Publié le 17 janvier 2020 à 18h05

Source : TF1 Info

INTERVIEW - La Fnaim souhaite créer un fichier des locataires mauvais payeurs. Une manière pour les agences immobilières d'écarter les candidats risquant de ne pas payer leur loyer. Un "scandale" qui impliquerait "une discrimination et une stigmatisation" pour les associations de défense des particuliers jointes par LCI.

Le projet suscite une levée de boucliers. La Fédération nationale de l'Immobilier (Fnaim) a annoncé mercredi 15 janvier son intention de créer un fichier des accidents de paiement des locataires. Des associations de défense des particuliers y sont vivement opposées. C'est notamment le cas de Consommation logement cadre de vie (CLCV). Afin de comprendre ce qui coince à ses yeux, nous avons sollicité l'éclairage d'un de ses juristes. 

LCI : Que contiendrait ce fichier qui fait déjà polémique ?

David Rodrigues, juriste à la CLCV : Selon ce que le président de la Fnaim en a dit, ce serait un fichier des incidents de paiement des locataires qui ne paient pas leur loyer pendant plus de trois mois. Il serait tenu exclusivement par les agences immobilières [et uniquement consultable par les professionnels : ndlr]. Les incidents de paiement seraient consignés quelle que soit leur origine. Il appartiendrait au bailleur d'appeler le locataire pour connaitre l'origine de l'impayé.
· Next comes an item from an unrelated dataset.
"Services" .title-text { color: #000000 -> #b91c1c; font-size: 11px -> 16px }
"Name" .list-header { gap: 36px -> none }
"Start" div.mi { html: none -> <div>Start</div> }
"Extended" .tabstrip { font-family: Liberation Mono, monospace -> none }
Pourquoi pose-t-il problème à vos yeux ?

Cette démarche serait scandaleuse car le fichier impliquerait une discrimination appliquée d'office, on stigmatiserait systématiquement. Pire, on se doute qu'il y aurait un risque de chantage : certains agents immobiliers ne se gêneraient pas de mentionner ce fichier au moindre retard. On peut aussi s'interroger, en allant jusqu'au bout de la démarche, sur ce qui se passerait si l'agence ne supprimait pas un locataire de ce fichier alors qu'il aurait régularisé ses paiements ou si le fichier était mal renseigné : si le locataire rencontrait une dif ficulté pour trouver une location derrière, serait-ce alors de la responsabilité de l'agence ?  Comment le démontrer ? Il est scandaleux de rejeter systématiquement la faute sur le dos du locataire.

Si un fichage des locataires était créé, il faudrait alors également un fichage des bailleurs et des agences immobilières
David Rodrigues, juriste à la CLCV joint par LCI

Pourriez-vous illustrer vos propos avec un exemple d'impayé difficilement imputable au locataire ?
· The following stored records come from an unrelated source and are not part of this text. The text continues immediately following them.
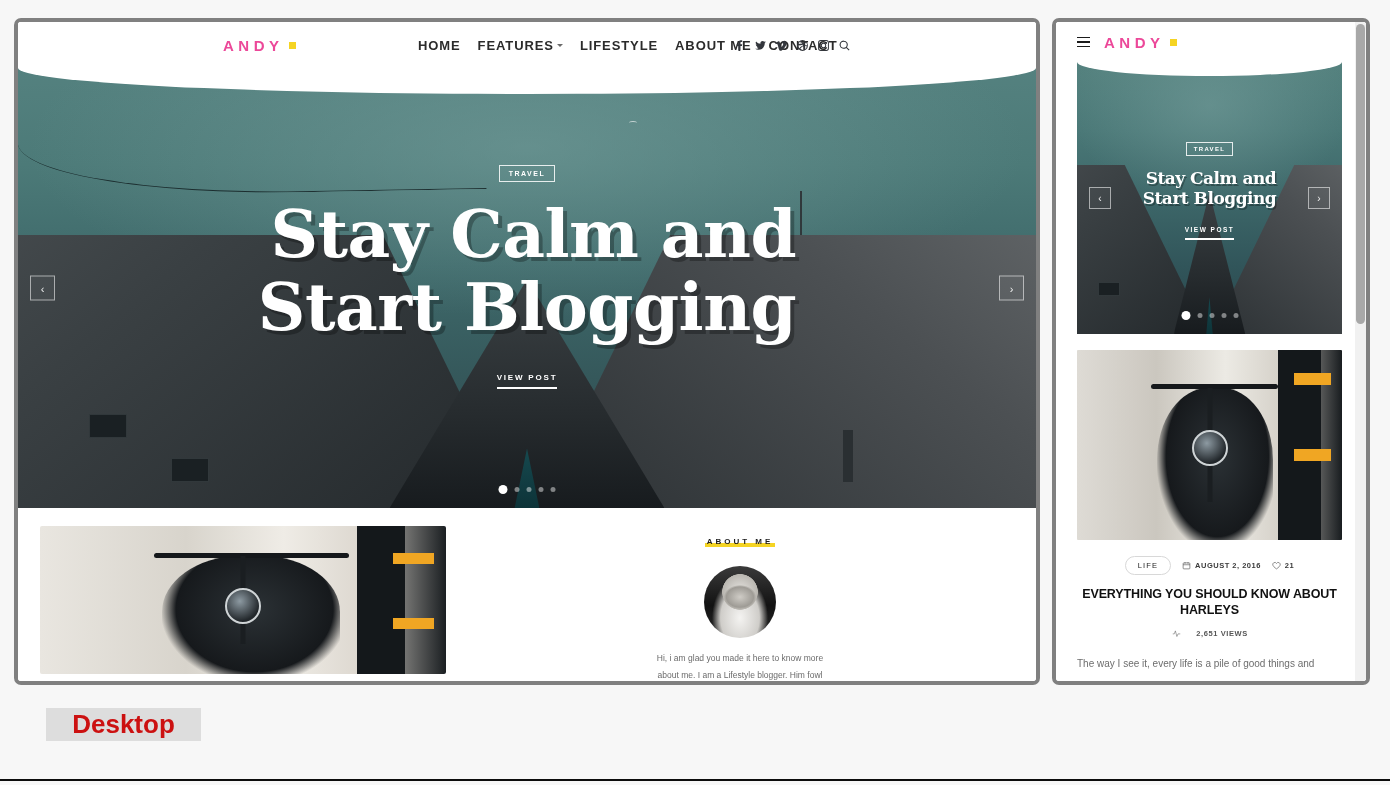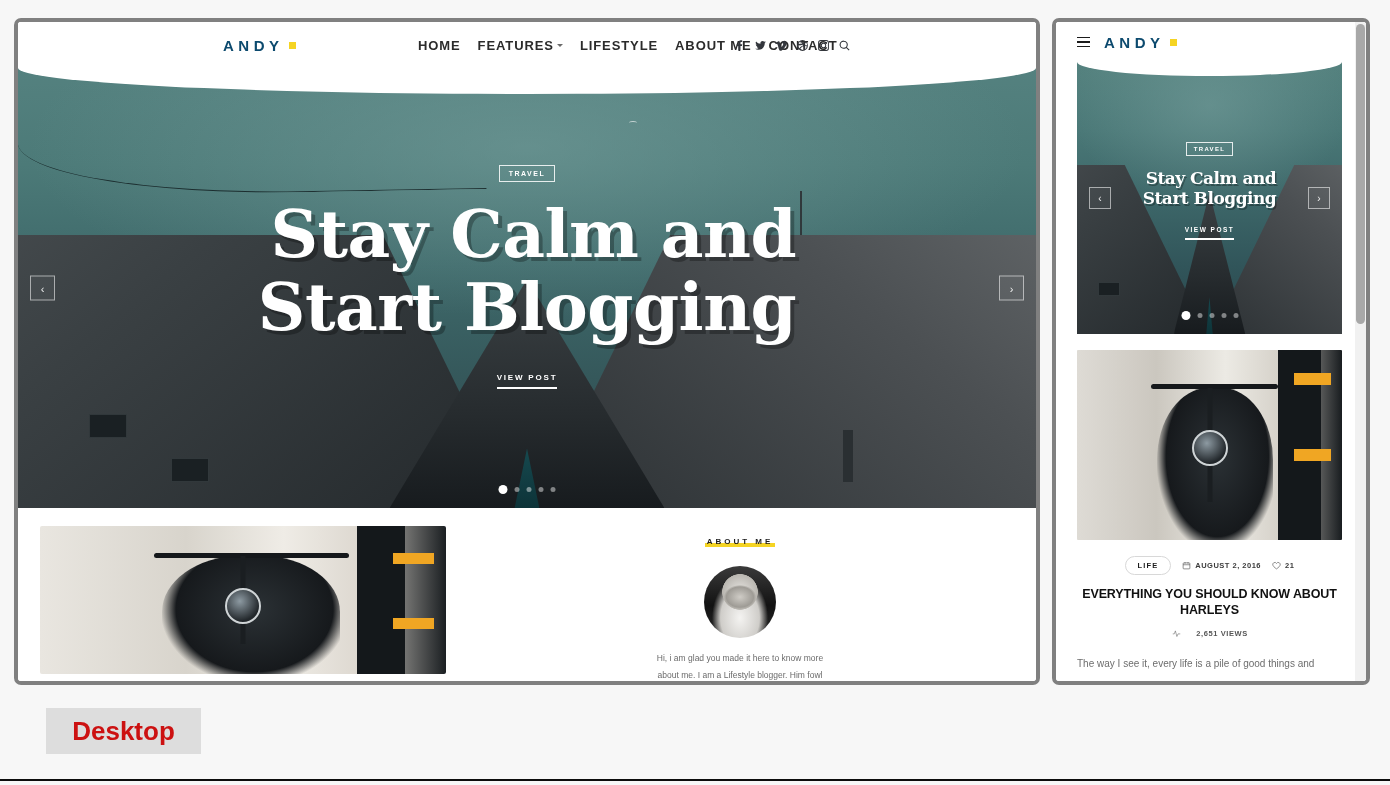"ANDY" .logo-text { color: #0c4a6e -> #ec4899 }
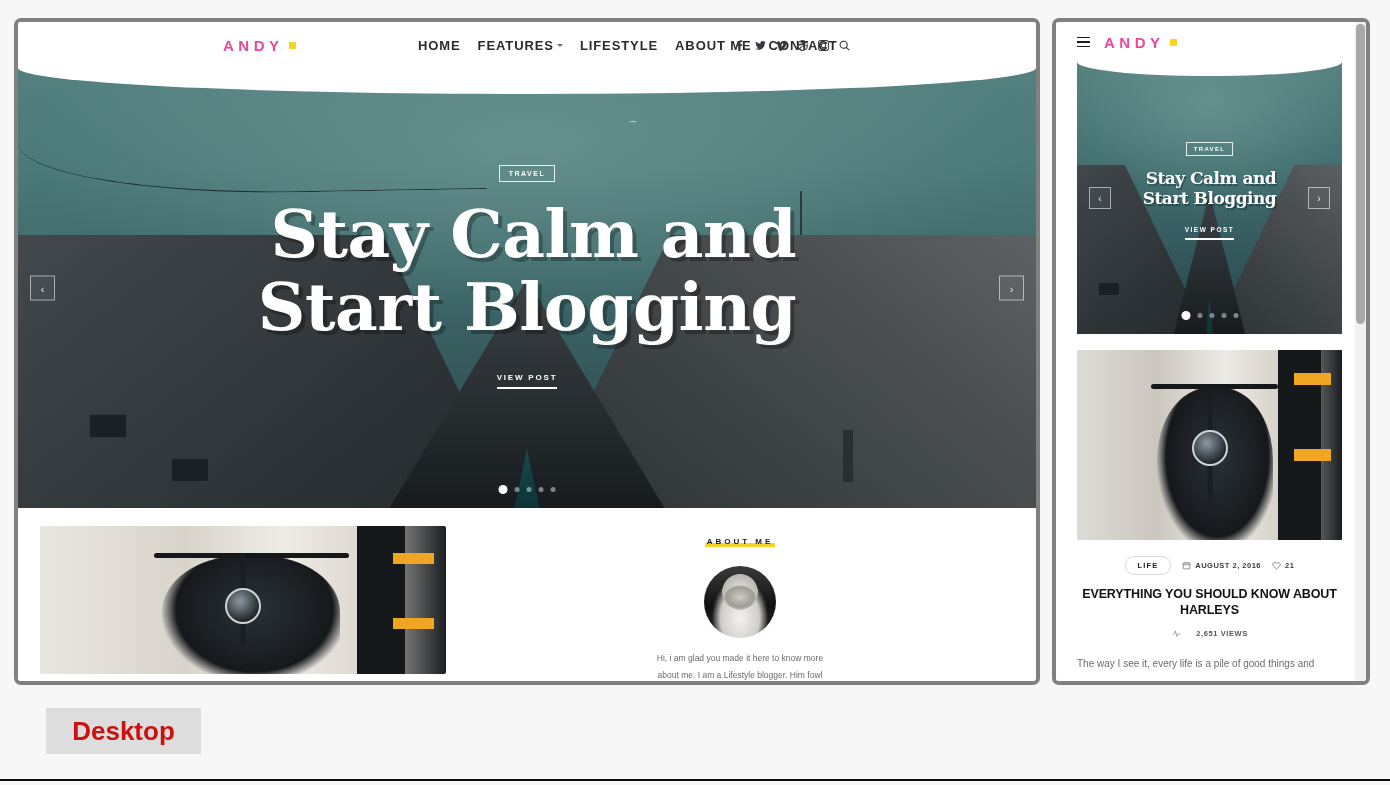"LIFE" .pill { font-weight: 700 -> 400 }
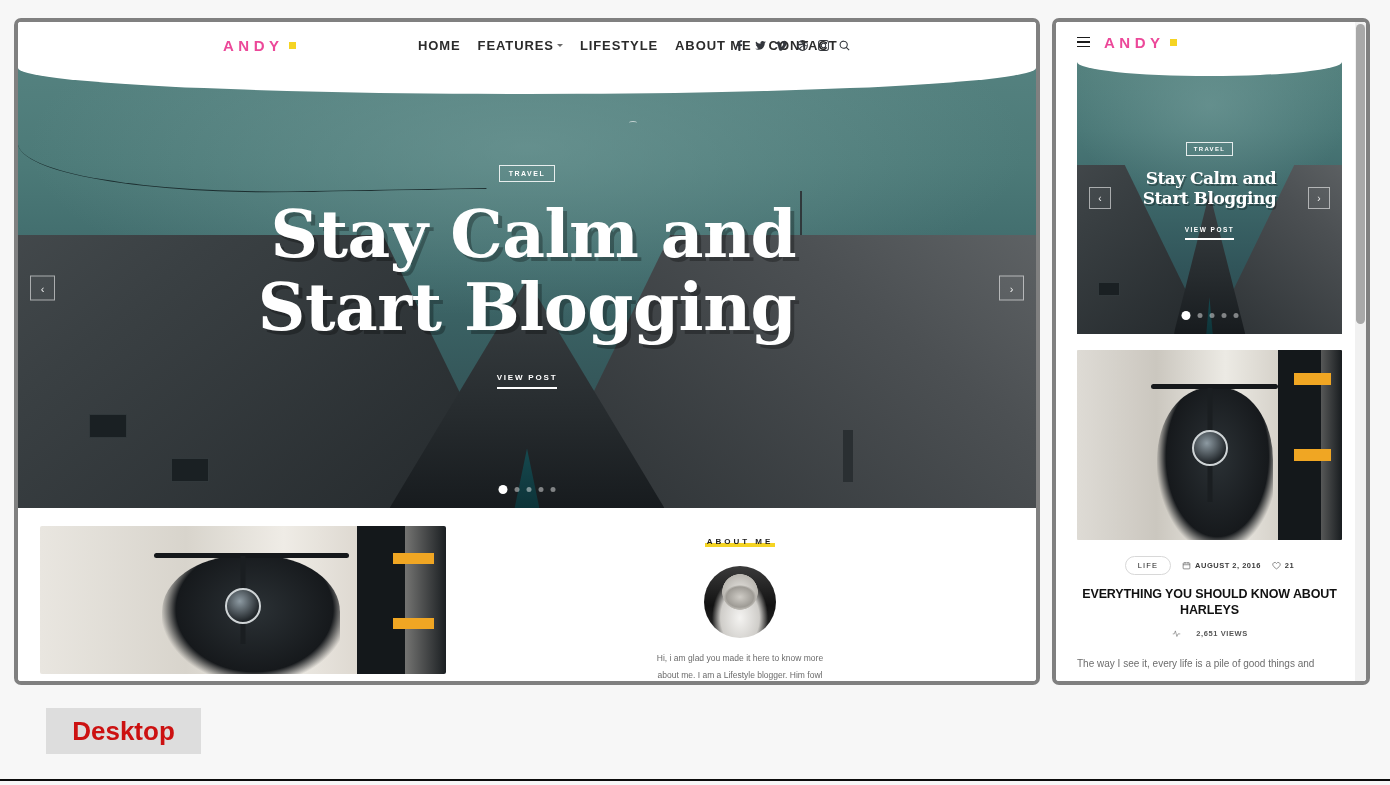"Desktop" #label-desktop { height: 46px -> 33px }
Oui, prenons l'exemple de la minoration des provisions pour charge, pratique courante chez les professionnels de l'immobilier. Cela consiste à annoncer un montant de provisions pour charges assez faible (50 euros par exemple) afin de présenter une enveloppe globale "loyer + charges" financièrement attractive.  Lorsque le bailleur va régulariser, parfois seulement au bout de la deuxième année, les charges vont passer à leur montant réel (110 euros par exemple). Un rattrapage rétroactif sur les deux ans va alors être demandé. Or non seulement le bailleur n'a pas respecté la loi qui impose une régularisation annuelle ; mais  il demande aussi une somme importante à son locataire. Si ce dernier est en difficulté financière, il ne va pas pouvoir payer. Et, en fin de compte, c'est le locataire qui se retrouvera donc dans le fichier Fnaim !

Si ce fichier voyait réellement le jour, comment rééquilibrer, selon vous, le rapport de force ?

Nous ne voulons pas du tout de fichage à la CLCV : nous ne voulons ficher ni les bailleurs, ni les locataires, ni les agences immobilières. Mais si, malgré nous, un fichage des locataires était créé, il faudrait alors également un fichage des bailleurs et des agences immobilières. Soit on en crée un pour tous, soit pour personne. Je suis persuadé, par exemple , que les bailleurs qui n'ont pas rendu aux locataires leurs dépôts de garantie dans les temps seront ravis de figurer sur un fichier !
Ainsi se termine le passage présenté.